Murray, Bruce, and I felt so good we began playing like kids. We lay down on our backs and waved our arms, trying to make angels in the fluff. Then we gathered piles of the silky stuff to put under our bed rolls, but it was so evanescent that we ended up sleeping on hard ground.

Once the tent was pitched and a fireplace cleared, we went off to visit the slough. It was about two miles long and half a mile wide. Although it had been mostly dry in recent years, this spring it was overflowing and water stood knee-deep amongst the cat-tails around the shores. But it wasn't just full of water; it was overflowing with life as well.
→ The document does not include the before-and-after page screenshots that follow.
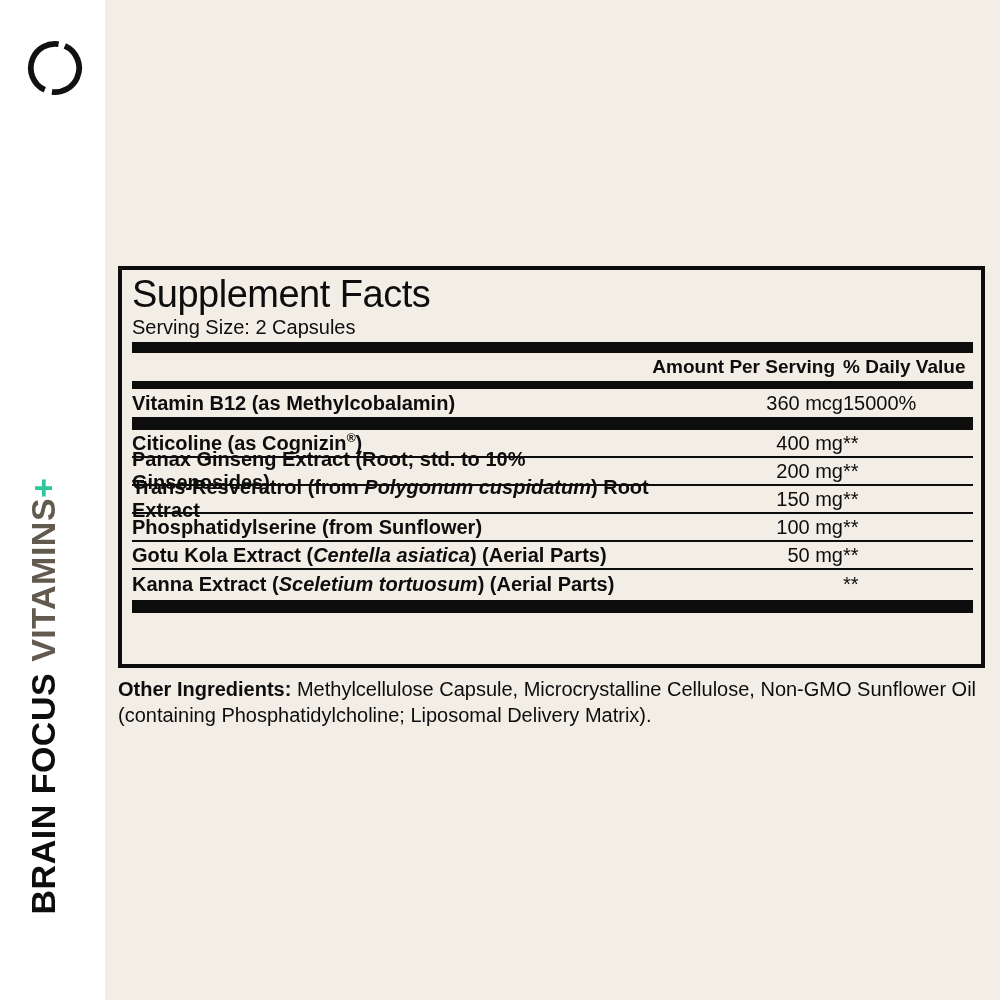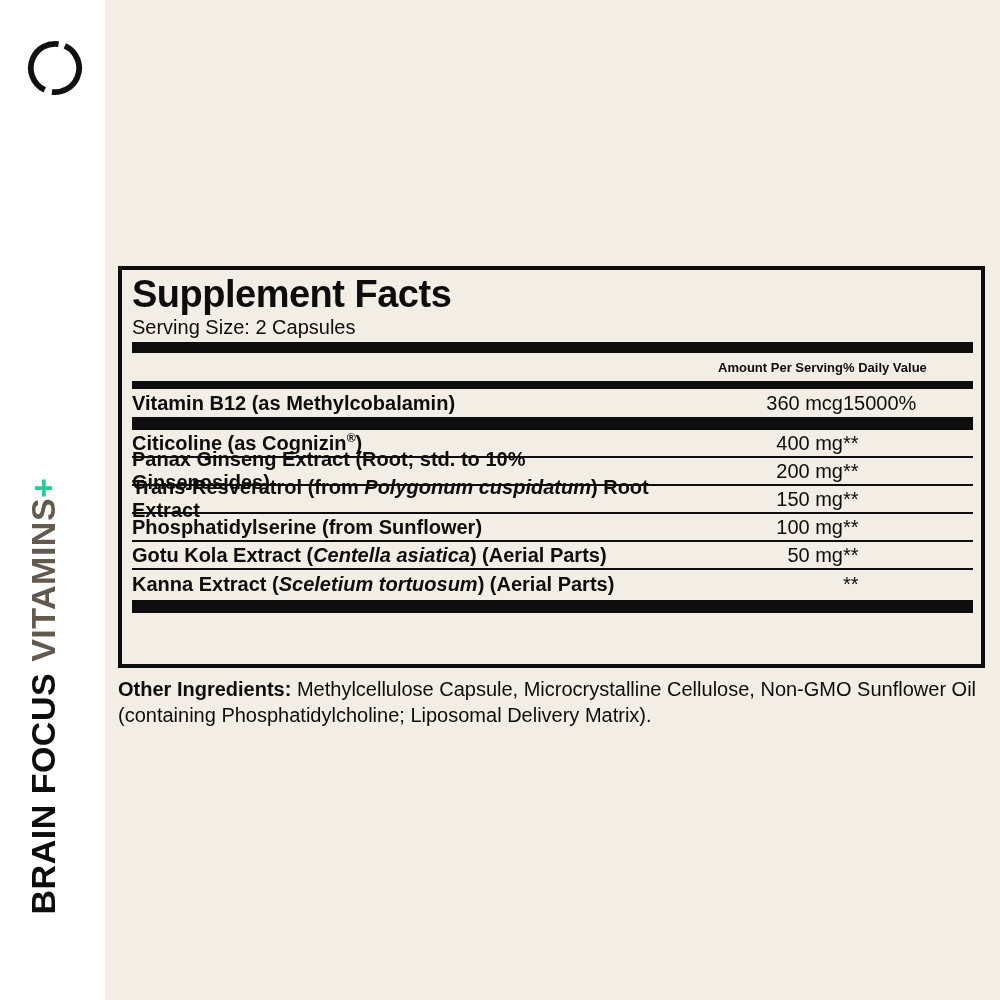"Supplement Facts" .panel-title { font-weight: bold -> normal }
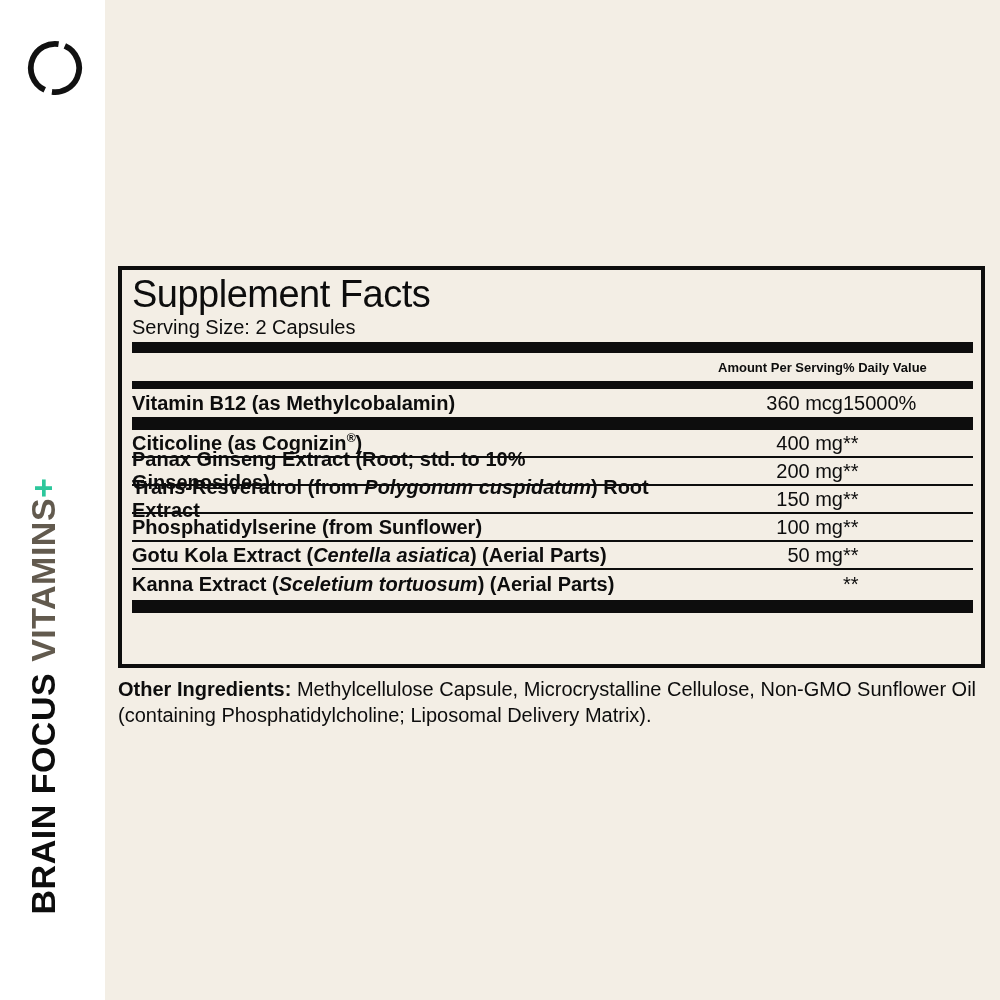"Amount Per Serving" .head-row { font-size: 13px -> 19px; gap: none -> 8px }
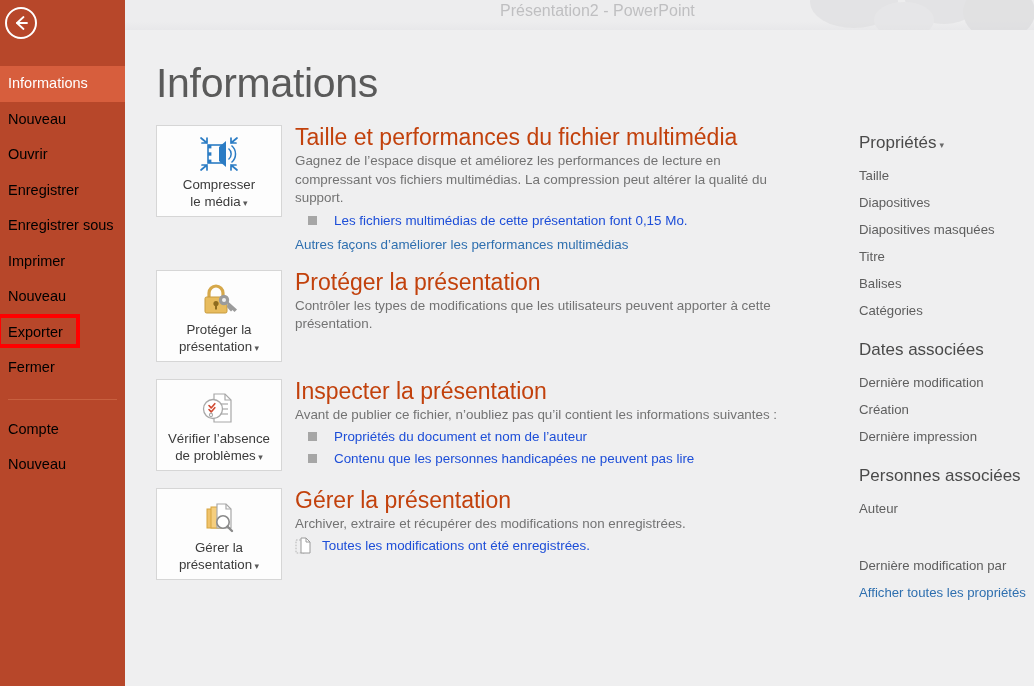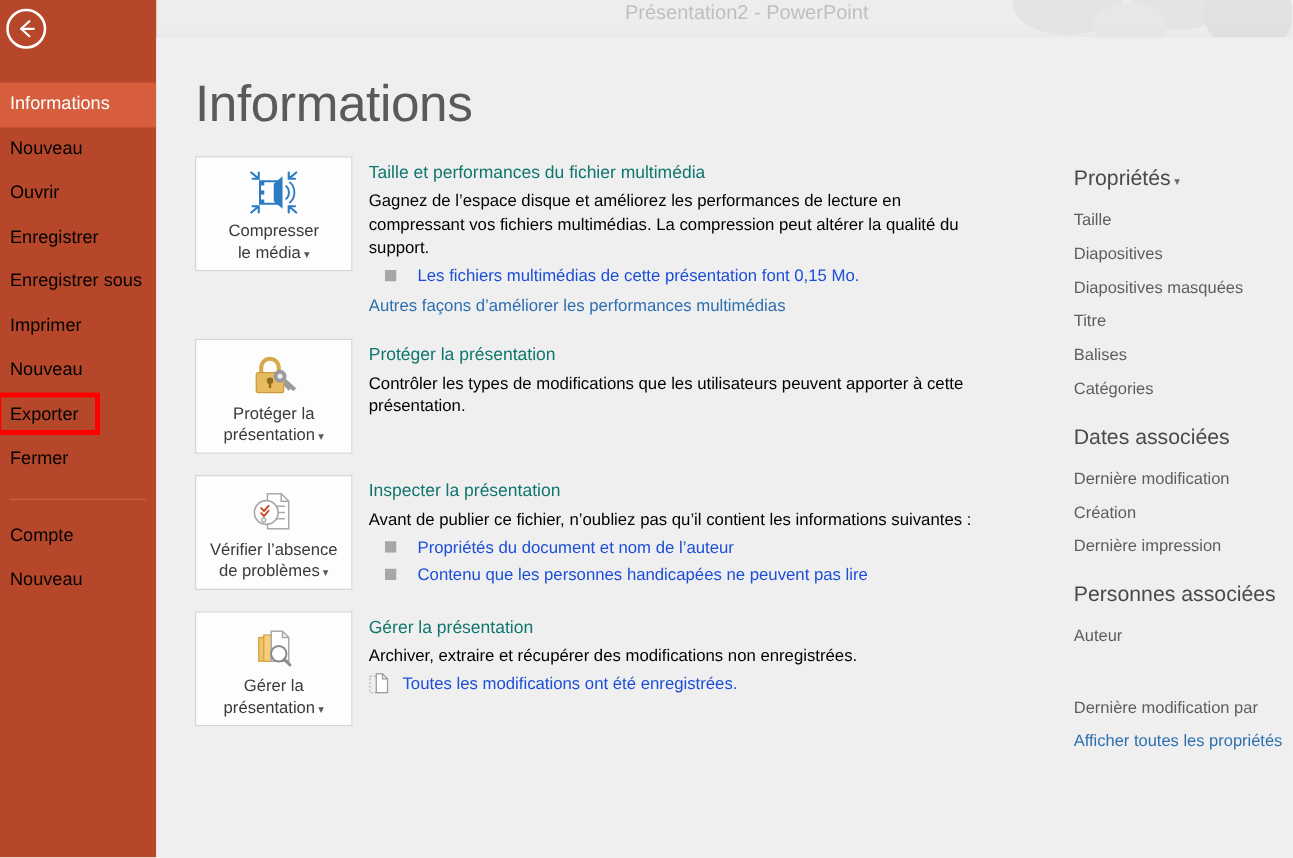"Taille et performances du fichier" .block-head { color: #0f766e -> #c2410c; font-size: 14px -> 23px }
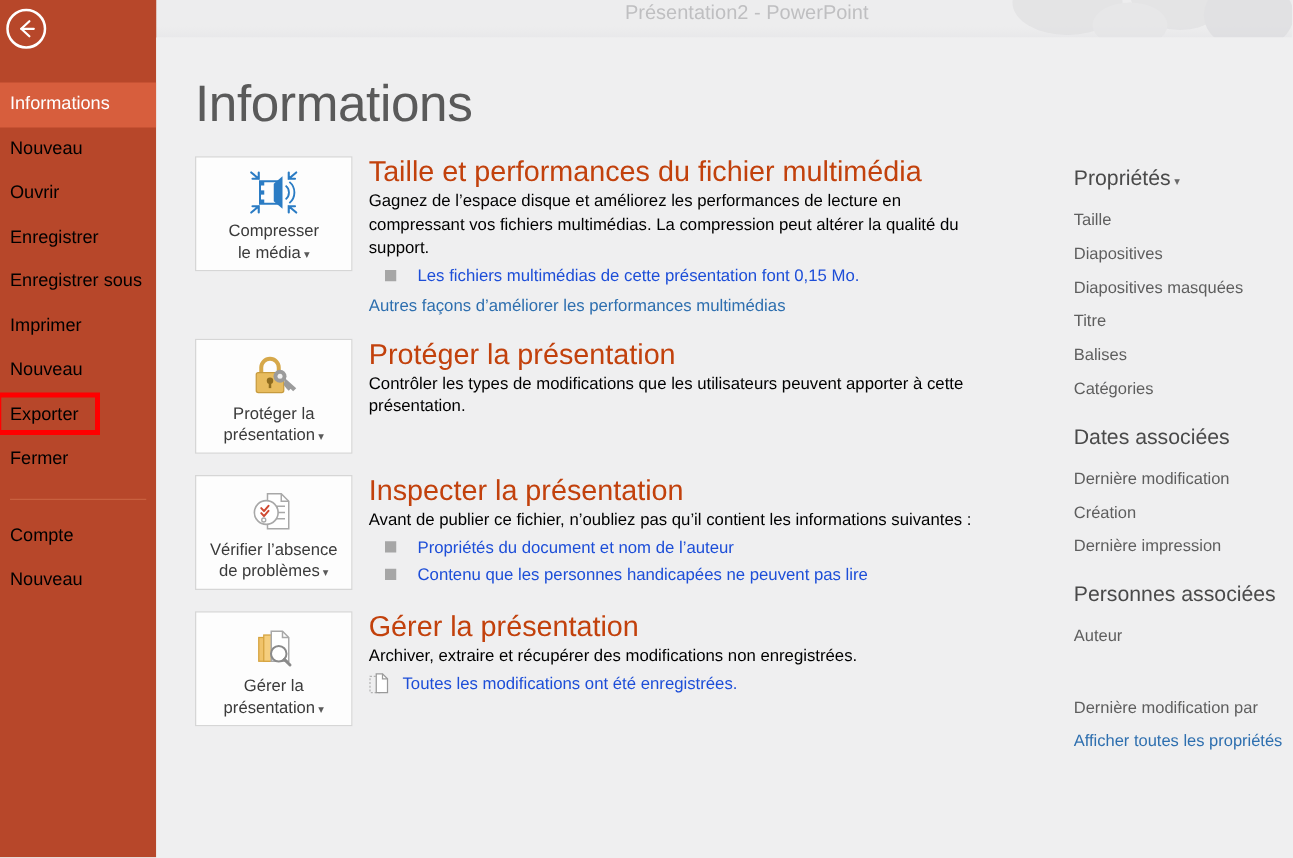"Gagnez de l’espace disque et" .block-desc { color: #000000 -> #737373 }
Out in the middle, two or three hundred whistling swans formed a flock so dense it seemed like a great ice floe. We stopped at the edge of the rushes to stare in wonder at the multitudes of birds crowding the surface of the slough.

“Holy cats!” said Murray. “There must be a million ducks and geese out there… but what the heck are
those
?”

He pointed to the southern sky out of which a squadron of airborne creatures was descending with such stately and primaeval mien they might have been pterodactyls coming to us out of Jurassic times. They were white pelicans—enormous, ancient fliers whose antiquity does indeed go back to the age of the dinosaurs. A wild flurry of ducks scattered out of the way as the pelicans planed down to strike the surface with a spray-drenched whoosh.

We began working our way around the circumference of the slough. A stretch of muddy foreshore where cattle had trampled down the rushes had become a living carpet of shorebirds: marbled godwits, long-billed curlews, and a dozen magnificent cream, russet, and black avocets, mingling with hordes of smaller species.

Heedless of hunger we continued to follow the shore, seeing waterfowl of so many varieties and in such abundance that I gave up trying to keep a record of them. Our ears were full of the rush of wings and the cacophony of thousands of voices gabbling about sex, food, travel, and whatever else birds talk about.

Led by Mutt and Rex we waded through acres of reeds and rushes, constantly assailed by belligerent red-winged and yellow-headed blackbirds claiming nesting territories. Muskrat houses freshly crowned with steaming layers of swamp muck stood like miniature islands amongst the reeds, and a pair of coots or grebes seemed to be nesting on top of every one. Marsh wrens were weaving their hanging nests on cat-tail stems, and unseen sora rails yammered at us for trespassing on their watery tun.

Tired out we at last straggled homeward, but had to halt while Rex excavated some hillocks of black mud heaped up by pocket gophers. He uncovered none of the secretive mammals themselves, but did reveal hundreds of big tiger salamanders, eight and nine inches long, who were using the burrows as way-stations on their journey to the slough to spawn.

It was late afternoon by the time we flung ourselves down beside our tent. The emerald-leafing poplars overhead were alive with waves of warblers and other small fry avidly competing for the first emerging insects. Interspersed among them was the azure blaze of mountain bluebirds, the orange challenge of orioles, and the flame of rose-breasted grosbeaks.

By then we were too tired and too surfeited with this abundance of living things to pay much attention. When a long skein of sandhill cranes flew low overhead, trumpeting their sonorous refrain, I did look up, but only briefly. Then I lay back in the cotton snow and closed my eyes.

“Hey, Brucie,” I said sleepily. “We've sure seen an eyeful today. You think we'll ever see anything like it again?” Bruce was sucking on a straw. He took it out and threw it away.

“Maybe, yeah. I guess so, if we're lucky.”

We were not to be that lucky. I doubt if anyone else ever will be either. I think it is too late.

 

SIX DAYS LATER
Eardlie came puttering up to our campsite. The tent was already down and everything was packed. We loaded the gear aboard the little car.

And it was here, at this time and in this place, that I really said goodbye to the prairies; to Bruce and Murray; to Mutt and Wol; and to all the Others with whom I had lived the happiest and, it may be, the best years of my life.